Designing a repeatable ingest process that tests new data against what is already in VIVO


The process of developing a data ingest plan for VIVO often focuses on each different data source independently, but in fact there may be some overlap among sources, whether those sources represent different types of data or different sources of the same type of data. 

For example, people will probably come first from a human resource database – employees, departments, and the positions that connect employees and departments. But a grants ingest process will also bring in new people, as there may be investigators from other organizations listed.  And when publications are ingested, a large institution may find there are tens of thousands of people records to keep straight.

In some future world that organizations like ORCID are working achieve, every researcher will have a unique international identifier, and this identifier will help disambiguate whether the John Doe that co-authored with a researcher at your institution is the same John H. Doe serving as an investigator on a grant. For now, the mechanisms of identifiers and the heuristics of disambiguation are important to recognize but not to solve – it's primarily important in planning your ingest processes to recognize that these questions are out there.

Addressing identity

We don't recommend using a person's name as part of their URI for the simple reason that their name may change.  In fact, many data architects recommend always using completely randomized, meaningless identifiers within URIs (for the part after the last / in the URI, known as the local name).
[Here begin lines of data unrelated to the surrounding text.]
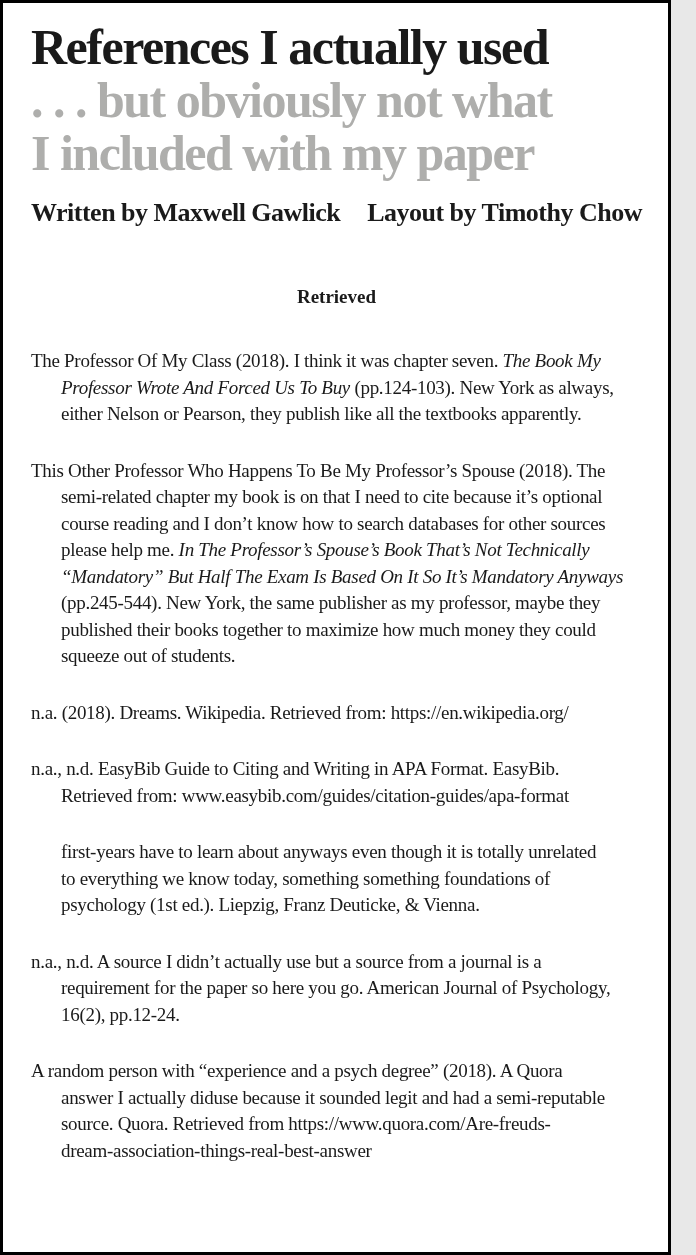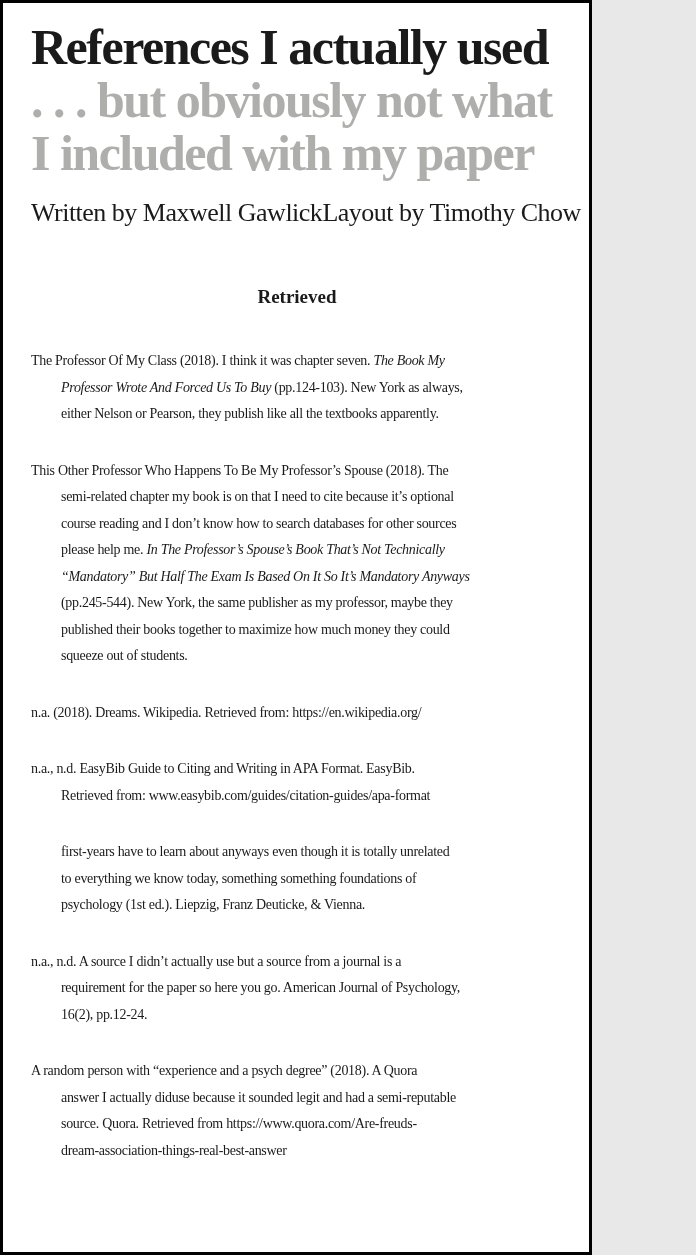--- a/index.html
+++ b/index.html
@@ -5,7 +5,7 @@
   * { margin: 0; padding: 0; box-sizing: border-box; }
   html, body { background: #e8e8e8; }
   .page {
-    width: 592px;
+    width: 671px;
     height: 1255px;
     background: #ffffff;
     border: 3px solid #000000;

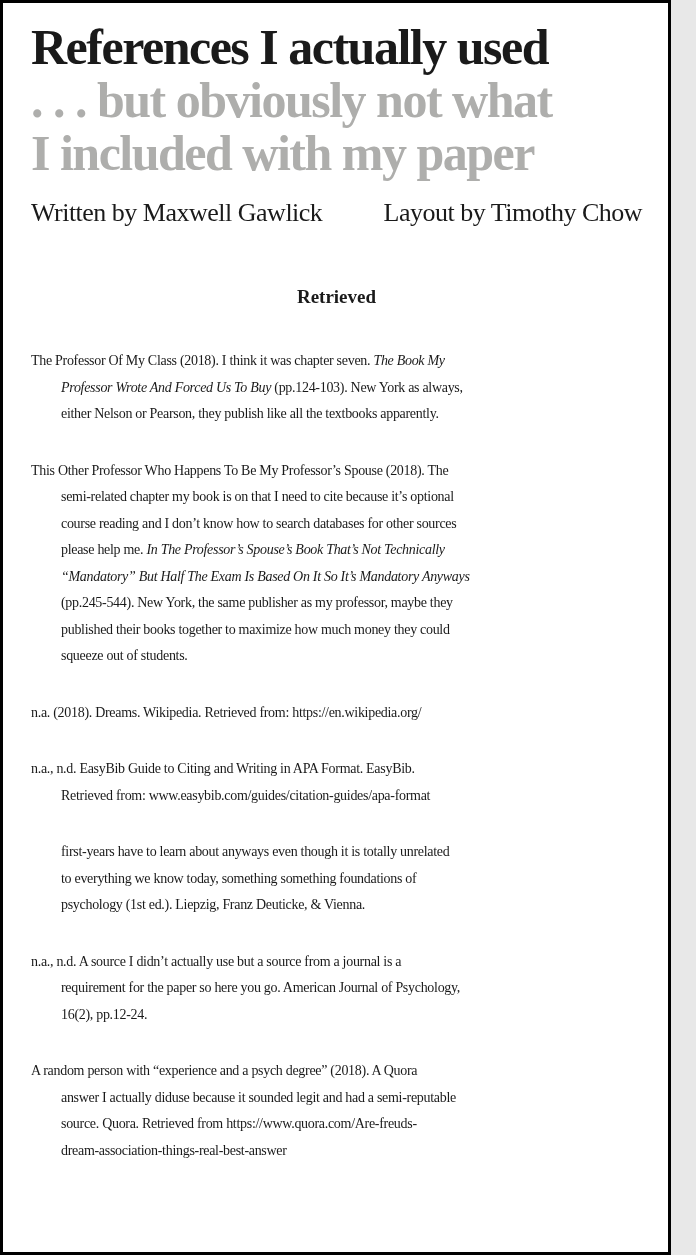--- a/index.html
+++ b/index.html
@@ -30,7 +30,7 @@
     display: flex;
     justify-content: space-between;
     font-size: 26px;
-    font-weight: 400;
+    font-weight: 700;
     line-height: 34px;
     letter-spacing: -0.5px;
     white-space: nowrap;

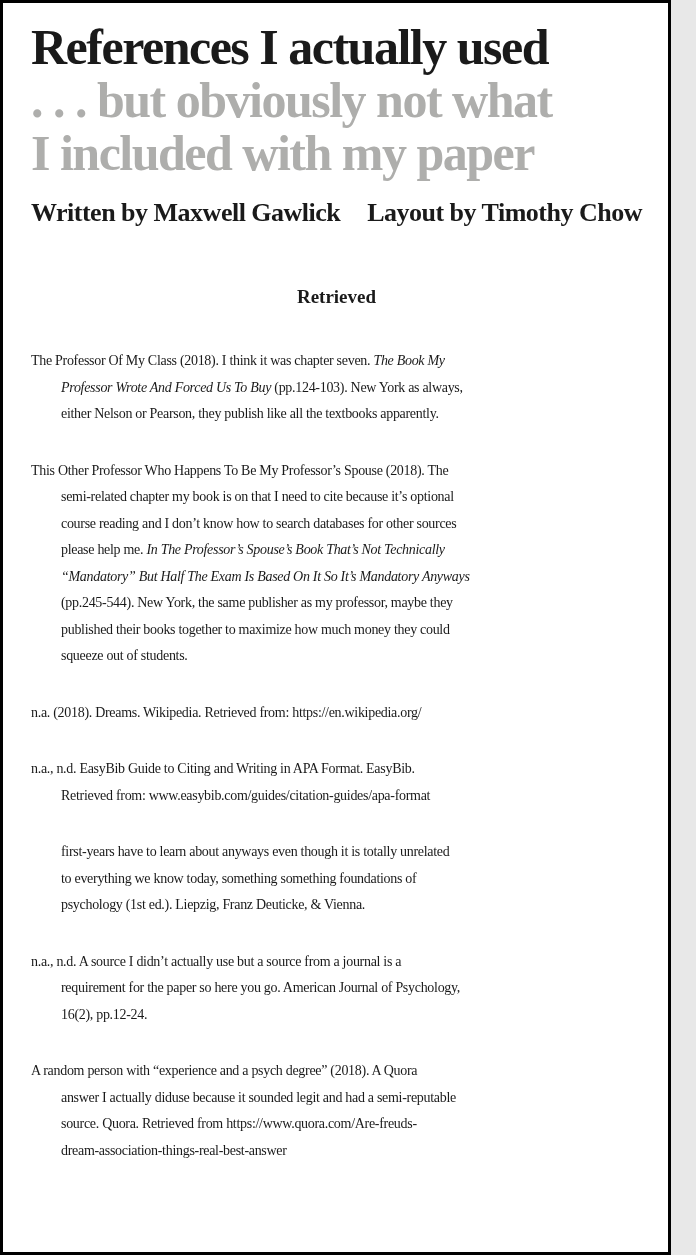--- a/index.html
+++ b/index.html
@@ -44,7 +44,7 @@
   }
   .references-list {
     margin-top: 38px;
-    font-size: 14px;
+    font-size: 19px;
     line-height: 26.5px;
     letter-spacing: -0.3px;
   }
When performing extract, transform, and load (ETL) tasks to get data into VIVO for the first time it will be necessary to create URIs for each new person, organization, and other type of data ingested.  These URIs can be created by VIVO's ingest processes or generated by the ETL process itself and loaded into VIVO. The ETL process can create any arbitrary URI as long as the local name begins with a letter – some RDF processors are not happy with URIs having localnames beginning with a number or other symbol.  The ETL process can also create a URI based on an institutional or other identifier, which has the advantage of being predictable and repeatable.  However, you need to be sure that the identifier is unique and will not be re-used in the future should the person leave the institution or an organization identifier be recycled.

The goal with subsequent ingest – either new types of data or updates to existing sources -- is to match new incoming data against the existing URIs and their contents to avoid creating duplicates. This means having some way of checking new data against existing data.

Creating nightly accumulators

At Cornell, we have found it advantageous to run a nightly process that extracts a list of all people and all instances of several other types of entities along with their URIs and key identifying properties such as name parts, email addresses, and so on.  These lists serve as source against which to match incoming data to avoid having to query our production VIVO instance every time we encounter a co-author's name, a journal, or an organization name. We call the lists accumulators, and store them in an XML format because our largest source of updates about researcher activities comes from an XML web service.

These accumulator lists help assure that new data are matched against existing data, reducing but not eliminating all possible false positives or false negatives.  We will discuss disambiguation in more detail further along in the process in connection with How to manage data cleanup in VIVO.